Today’s workshop on Using Technology To Gain Competitive Advantage Through Risk Management aims to explore and link:
- The most important sources of competitive advantage and/or business benefit from risk management
- Which aspects of IT software functionality are most likely to deliver those benefits.
Chairman Anthony Oakley, Willis, and presenters Clive Thomson, Willis, and Steve Charters, Etimos, will be collecting the views of those attending on what they see as the most significant benefits of technology to risk management. "These can be varied and we classify them by whether these benefits are based on process performance, risk handling or actual outcomes," says Thomson. This workshop will then investigate the functionality available from IT solutions and identify which types of benefit they address.

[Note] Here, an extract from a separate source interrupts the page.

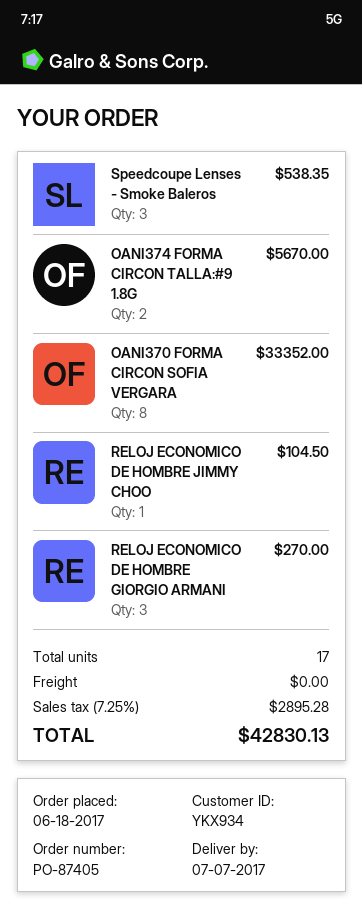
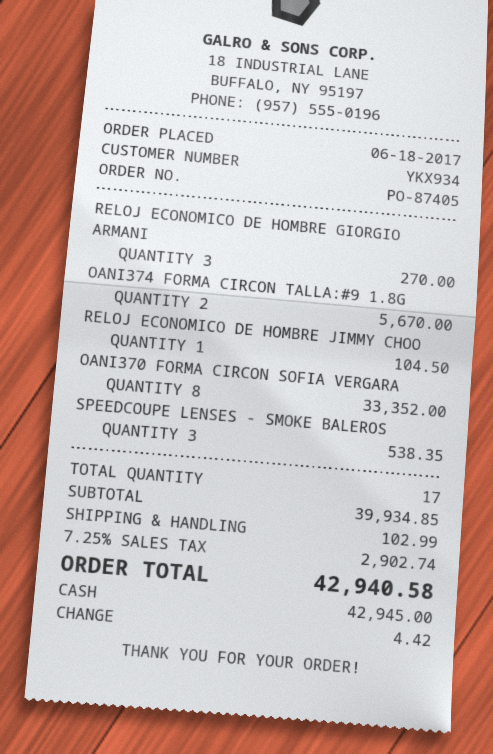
shipping: 0.00 -> 102.99
tax: 7.25% = 2895.28 -> 7.25% = 2902.74
total: 42830.13 -> 42940.58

Business benefits can range from basic process performance measures through to tangible business outcomes or results, say Willis. Unfortunately there is often a big gap between performing the risk process well and demonstrating that those actions led to an improved outcome. As an example, debate is still continuing about whether the effort spent on avoiding the consequences of the ‘millennium bug’ actually was worthwhile, some arguing that the problem was much less significant than was assumed at the time.
The concept of ‘risk handling’, introduced by the Office of Government and Commerce (OGC), helps fill the gap between risk process performance and tangible outcomes. It focuses on the outputs from the process and how these are used in making decisions.